Mexican Music Genres: What Really Sets Them Apart

Streaming platforms lump most Mexico music genres under one “regional mexicano” tag, but the genres inside that tag barely resemble each other. Mariachi runs on strings and trumpet. Norteño runs on accordion. Banda runs on brass and won’t touch either. This guide sorts through the main types of Mexican music by instrument, origin, and the social spaces that shaped them.

Here’s a strange fact about how the music industry talks about Mexican music styles: two genres that share zero instruments in common still get filed under the same playlist. Banda’s brass band. Norteño’s built on accordion. A streaming algorithm doesn’t care, but if you actually listen, the difference is obvious within ten seconds.

That’s the problem with most explainers on mexico music genres. They treat the whole category as one blurry thing, when really it’s a set of distinct regional traditions, each one shaped by a different mix of Indigenous, Spanish, and African roots. Mexico is home to 68 recognized Indigenous linguistic groups, and a lot of that regional variety shows up directly in the music. This piece walks through the genres by ear: what they sound like, where they came from, and why grouping them together does them a disservice.

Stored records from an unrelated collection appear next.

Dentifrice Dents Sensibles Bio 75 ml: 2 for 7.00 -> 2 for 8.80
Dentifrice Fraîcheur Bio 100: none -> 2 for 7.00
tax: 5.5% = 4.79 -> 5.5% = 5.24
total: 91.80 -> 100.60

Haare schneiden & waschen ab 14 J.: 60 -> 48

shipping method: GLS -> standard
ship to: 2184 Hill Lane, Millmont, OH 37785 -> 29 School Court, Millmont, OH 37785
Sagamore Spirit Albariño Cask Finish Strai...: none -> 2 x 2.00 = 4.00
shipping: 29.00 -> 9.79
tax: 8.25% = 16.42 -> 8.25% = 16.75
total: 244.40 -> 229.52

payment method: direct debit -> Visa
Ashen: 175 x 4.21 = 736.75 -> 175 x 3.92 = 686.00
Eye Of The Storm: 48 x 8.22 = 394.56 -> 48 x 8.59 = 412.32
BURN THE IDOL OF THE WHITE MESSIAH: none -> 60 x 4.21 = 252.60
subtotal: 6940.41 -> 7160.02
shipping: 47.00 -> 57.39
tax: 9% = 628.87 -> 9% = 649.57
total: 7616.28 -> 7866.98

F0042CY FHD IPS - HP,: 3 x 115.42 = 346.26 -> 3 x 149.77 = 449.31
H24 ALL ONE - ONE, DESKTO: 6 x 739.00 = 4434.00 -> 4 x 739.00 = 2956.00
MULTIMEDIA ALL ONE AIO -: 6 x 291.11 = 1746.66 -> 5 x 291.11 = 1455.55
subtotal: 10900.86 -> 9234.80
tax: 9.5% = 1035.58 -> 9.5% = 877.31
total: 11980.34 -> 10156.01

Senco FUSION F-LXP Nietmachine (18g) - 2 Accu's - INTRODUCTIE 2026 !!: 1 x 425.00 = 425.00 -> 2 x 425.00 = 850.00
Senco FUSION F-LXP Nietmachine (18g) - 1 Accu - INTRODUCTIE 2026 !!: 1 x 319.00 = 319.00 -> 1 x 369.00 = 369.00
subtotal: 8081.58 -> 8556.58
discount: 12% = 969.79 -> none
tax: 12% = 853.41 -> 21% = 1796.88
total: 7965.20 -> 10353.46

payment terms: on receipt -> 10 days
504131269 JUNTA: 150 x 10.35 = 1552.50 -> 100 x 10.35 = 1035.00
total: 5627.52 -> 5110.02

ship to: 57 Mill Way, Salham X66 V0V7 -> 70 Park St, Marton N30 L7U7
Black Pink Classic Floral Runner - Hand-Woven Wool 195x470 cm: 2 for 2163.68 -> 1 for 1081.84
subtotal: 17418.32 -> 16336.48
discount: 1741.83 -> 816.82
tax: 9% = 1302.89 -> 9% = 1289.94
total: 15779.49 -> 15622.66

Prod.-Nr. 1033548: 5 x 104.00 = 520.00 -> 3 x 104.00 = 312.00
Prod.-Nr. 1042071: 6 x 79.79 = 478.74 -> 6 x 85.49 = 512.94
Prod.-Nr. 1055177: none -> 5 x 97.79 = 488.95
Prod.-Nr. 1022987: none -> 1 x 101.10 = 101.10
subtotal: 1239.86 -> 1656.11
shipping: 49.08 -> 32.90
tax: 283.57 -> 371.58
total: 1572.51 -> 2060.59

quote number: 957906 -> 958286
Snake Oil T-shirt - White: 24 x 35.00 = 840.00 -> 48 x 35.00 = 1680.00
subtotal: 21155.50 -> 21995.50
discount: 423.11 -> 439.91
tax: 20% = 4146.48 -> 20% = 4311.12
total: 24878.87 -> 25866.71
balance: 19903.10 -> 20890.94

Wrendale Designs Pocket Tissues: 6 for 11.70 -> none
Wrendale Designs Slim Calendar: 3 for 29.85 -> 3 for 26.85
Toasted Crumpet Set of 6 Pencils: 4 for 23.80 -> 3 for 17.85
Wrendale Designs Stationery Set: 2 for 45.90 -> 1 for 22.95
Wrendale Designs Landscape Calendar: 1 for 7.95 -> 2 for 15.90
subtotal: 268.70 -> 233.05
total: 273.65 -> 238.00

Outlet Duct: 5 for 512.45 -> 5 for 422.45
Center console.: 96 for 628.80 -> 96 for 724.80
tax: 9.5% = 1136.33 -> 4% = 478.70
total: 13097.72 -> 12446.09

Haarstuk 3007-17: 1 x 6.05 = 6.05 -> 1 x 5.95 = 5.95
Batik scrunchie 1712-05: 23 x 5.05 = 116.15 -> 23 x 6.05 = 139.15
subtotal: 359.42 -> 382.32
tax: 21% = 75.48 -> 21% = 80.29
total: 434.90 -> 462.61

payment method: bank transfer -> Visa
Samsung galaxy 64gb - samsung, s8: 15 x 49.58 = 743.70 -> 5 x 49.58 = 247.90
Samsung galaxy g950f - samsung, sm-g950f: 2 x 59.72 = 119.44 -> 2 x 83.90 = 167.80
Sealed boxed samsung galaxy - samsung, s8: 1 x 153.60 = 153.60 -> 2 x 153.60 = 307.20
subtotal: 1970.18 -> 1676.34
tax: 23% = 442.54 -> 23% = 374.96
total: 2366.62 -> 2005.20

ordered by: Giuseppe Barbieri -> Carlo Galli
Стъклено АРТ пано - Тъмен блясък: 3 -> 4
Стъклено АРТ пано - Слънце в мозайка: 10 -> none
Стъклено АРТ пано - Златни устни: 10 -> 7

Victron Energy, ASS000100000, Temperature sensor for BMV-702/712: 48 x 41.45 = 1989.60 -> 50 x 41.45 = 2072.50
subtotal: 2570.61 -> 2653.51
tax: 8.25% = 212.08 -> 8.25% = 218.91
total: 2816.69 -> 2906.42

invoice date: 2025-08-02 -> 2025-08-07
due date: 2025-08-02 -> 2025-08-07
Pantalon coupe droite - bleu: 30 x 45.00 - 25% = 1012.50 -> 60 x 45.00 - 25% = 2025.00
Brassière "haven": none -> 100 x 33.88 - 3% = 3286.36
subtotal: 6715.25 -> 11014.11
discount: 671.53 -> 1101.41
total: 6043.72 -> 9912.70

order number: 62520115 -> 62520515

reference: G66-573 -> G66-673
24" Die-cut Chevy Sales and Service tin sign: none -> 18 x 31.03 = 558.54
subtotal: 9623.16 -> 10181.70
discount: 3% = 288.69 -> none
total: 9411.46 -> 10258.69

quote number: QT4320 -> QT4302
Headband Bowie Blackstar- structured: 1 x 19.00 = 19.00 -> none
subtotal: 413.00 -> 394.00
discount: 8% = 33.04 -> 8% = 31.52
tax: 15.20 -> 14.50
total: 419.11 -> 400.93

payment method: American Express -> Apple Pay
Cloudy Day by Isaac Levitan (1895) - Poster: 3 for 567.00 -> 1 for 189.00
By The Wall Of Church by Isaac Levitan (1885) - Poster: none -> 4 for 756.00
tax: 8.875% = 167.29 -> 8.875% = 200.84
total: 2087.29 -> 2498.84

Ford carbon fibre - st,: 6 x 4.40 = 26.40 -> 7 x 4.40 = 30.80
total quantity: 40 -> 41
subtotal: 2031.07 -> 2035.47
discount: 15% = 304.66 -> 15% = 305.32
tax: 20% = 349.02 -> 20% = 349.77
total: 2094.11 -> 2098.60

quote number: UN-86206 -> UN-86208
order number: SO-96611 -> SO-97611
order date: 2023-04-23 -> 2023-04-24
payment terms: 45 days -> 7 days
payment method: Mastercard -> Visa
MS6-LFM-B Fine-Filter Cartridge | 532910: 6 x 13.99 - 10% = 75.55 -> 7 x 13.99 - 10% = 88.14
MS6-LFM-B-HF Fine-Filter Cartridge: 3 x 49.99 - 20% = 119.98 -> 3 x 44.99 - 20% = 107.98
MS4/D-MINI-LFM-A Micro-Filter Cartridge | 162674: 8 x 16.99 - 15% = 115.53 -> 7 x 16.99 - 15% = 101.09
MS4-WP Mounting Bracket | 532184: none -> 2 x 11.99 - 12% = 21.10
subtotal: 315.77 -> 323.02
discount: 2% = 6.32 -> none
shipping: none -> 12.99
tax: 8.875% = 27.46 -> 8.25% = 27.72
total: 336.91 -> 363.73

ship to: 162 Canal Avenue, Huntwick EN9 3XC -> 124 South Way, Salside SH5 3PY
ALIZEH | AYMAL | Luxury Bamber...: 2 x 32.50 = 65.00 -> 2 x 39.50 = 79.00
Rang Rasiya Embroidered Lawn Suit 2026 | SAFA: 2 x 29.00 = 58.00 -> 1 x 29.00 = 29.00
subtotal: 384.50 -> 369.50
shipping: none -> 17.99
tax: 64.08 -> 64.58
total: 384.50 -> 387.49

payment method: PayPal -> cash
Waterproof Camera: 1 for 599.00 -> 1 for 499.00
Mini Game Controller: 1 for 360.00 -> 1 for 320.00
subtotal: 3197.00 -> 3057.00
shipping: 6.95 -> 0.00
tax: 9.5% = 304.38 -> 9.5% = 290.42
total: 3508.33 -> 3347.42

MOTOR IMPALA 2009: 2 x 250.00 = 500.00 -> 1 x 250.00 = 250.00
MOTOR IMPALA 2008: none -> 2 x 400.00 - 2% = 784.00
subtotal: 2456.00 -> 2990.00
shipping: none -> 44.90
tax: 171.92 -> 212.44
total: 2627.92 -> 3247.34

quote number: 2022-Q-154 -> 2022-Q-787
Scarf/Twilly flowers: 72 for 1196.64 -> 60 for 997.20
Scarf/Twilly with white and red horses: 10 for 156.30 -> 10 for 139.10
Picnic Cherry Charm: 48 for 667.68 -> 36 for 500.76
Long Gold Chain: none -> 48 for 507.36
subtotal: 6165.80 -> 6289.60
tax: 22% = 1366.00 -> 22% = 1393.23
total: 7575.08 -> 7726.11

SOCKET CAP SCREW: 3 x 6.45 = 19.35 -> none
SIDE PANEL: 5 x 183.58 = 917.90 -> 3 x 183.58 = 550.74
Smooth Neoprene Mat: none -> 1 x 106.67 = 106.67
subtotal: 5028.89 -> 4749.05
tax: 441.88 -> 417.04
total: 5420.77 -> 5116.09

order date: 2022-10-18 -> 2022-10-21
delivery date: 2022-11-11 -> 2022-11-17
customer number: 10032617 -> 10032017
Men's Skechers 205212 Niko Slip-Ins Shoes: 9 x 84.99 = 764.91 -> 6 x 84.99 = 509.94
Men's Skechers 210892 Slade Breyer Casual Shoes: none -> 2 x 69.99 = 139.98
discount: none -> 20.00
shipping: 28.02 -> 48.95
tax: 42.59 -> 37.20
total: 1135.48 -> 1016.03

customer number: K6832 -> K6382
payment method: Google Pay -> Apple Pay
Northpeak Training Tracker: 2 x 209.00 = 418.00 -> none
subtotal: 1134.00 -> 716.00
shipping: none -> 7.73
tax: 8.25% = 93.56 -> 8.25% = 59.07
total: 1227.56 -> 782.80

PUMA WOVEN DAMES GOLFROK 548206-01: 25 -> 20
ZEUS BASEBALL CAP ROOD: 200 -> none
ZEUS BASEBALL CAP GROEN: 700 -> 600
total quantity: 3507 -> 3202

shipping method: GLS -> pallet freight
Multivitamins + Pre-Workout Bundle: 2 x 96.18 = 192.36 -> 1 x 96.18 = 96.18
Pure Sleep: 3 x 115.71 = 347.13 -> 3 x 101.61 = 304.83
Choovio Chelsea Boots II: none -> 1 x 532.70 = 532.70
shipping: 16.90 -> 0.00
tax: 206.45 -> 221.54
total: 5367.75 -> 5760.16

What Are the Main Types of Mexican Music?

The main types of mexican music break down into roughly seven families: mariachi, ranchera, norteño, corridos, banda, the regional son traditions like son jarocho, and cumbia, plus newer fusions like corridos tumbados. Each one grew out of a different region and a different mix of instruments, and each one carries its own social role, from weddings to cantinas to street festivals.

But here’s the thing. Genre names in Mexico don’t map neatly onto Western ideas of “pop” versus “folk” versus “traditional.” A single artist might sing rancheras backed by a mariachi ensemble one night and a norteño accordion group the next. The genres of mexican music are more like overlapping dialects than separate languages.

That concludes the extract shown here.